Part 8: Databricks Pipeline & Dashboard
Source: Dev.to
Pipeline creation
Databricks workflow is created with each task handling a part discussed in this blog series. The entire pipeline is orchestrated to stream and process data incrementally.
- Bronze ingestion
- ZIP dimension build
- Silver enrichment
- Gold aggregation (both tables)
Dependencies enforce order automatically. You can also schedule the pipeline with simple cron expressions.


Dashboard creation
Queries on the Gold tables feed data to Databricks dashboards. In the Databricks workflow, create your own dashboard and add custom queries to provide visual representations of business insights.

Example query
To get the peak hours, add the following query as a data source (SQL) and create a tile in the dashboard:
SELECT
trip_hour,
SUM(total_trips) AS trips
FROM nyc_taxi.gold.taxi_trip_metrics
GROUP BY trip_hour;
The result appears as:

You can keep adding tiles to enrich your dashboard.
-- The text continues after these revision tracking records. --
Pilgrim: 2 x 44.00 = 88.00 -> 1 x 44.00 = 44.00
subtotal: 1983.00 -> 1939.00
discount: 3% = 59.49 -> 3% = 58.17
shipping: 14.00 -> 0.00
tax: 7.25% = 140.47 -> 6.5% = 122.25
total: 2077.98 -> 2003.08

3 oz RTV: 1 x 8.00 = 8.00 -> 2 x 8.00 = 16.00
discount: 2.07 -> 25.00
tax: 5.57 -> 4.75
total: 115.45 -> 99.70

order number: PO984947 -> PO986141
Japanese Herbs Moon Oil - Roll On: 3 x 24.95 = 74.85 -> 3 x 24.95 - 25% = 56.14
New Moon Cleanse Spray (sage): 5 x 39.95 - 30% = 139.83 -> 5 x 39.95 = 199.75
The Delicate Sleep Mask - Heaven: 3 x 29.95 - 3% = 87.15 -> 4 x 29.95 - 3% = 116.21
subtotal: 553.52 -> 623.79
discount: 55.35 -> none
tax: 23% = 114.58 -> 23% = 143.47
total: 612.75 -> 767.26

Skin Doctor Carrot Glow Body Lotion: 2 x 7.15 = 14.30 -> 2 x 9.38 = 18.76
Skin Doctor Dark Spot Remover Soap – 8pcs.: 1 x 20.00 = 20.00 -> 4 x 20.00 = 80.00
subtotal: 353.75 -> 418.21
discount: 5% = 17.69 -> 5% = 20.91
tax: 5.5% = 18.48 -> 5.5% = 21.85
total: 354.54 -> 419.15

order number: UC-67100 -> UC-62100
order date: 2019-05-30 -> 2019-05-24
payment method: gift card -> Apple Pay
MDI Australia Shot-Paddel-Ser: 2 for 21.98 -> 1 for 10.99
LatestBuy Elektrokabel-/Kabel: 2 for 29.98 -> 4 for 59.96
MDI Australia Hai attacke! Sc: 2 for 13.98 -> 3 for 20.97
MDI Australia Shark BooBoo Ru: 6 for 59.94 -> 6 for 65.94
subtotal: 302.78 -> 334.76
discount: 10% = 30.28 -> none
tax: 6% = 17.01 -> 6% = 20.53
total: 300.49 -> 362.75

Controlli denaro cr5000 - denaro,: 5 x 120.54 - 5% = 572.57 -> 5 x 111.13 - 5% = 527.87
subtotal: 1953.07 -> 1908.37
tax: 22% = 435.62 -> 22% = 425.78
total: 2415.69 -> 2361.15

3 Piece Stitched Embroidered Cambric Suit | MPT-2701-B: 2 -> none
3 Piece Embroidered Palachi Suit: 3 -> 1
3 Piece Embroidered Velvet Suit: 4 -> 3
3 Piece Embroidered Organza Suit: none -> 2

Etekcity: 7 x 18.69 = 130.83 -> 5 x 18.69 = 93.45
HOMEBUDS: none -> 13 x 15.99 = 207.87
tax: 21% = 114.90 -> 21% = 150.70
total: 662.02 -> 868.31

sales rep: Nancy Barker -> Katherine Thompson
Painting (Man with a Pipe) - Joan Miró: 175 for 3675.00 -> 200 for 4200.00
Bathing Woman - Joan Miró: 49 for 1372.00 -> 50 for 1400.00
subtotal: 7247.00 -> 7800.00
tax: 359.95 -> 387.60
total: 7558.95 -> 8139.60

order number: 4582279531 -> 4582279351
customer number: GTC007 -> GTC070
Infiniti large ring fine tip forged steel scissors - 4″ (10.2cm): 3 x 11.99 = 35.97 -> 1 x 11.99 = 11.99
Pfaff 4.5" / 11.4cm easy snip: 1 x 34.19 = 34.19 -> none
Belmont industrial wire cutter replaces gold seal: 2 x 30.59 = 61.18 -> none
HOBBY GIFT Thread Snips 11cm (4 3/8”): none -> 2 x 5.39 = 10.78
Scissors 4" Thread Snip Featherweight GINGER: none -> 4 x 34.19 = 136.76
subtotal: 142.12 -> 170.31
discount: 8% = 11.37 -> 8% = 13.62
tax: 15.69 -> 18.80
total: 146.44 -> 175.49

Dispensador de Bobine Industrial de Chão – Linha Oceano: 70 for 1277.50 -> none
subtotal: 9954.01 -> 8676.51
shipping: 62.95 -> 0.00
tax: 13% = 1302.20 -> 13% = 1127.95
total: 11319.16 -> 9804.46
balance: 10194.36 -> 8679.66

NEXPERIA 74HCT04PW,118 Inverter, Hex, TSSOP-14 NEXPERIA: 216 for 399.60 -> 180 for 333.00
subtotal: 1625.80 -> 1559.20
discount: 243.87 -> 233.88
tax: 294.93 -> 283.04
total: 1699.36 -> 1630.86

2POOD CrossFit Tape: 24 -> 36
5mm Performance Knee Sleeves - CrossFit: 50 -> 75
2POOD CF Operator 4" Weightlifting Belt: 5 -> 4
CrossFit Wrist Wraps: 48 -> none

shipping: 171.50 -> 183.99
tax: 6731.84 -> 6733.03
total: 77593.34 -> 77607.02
Dashboards update automatically when:
- New files arrive
- Jobs rerun
- Late data is processed (within watermark)
To simulate new data arrival, add extra data to the DBFS input file source.

You can experiment with tpep_pickup_datetime to see watermarks handling late data in action.
Reprocessing strategy
If you need to reset the state and reprocess everything:
- Drop tables or schema.
- Delete checkpoints.
- Rerun the workflow.
The source code is available in the GitHub repository for reference.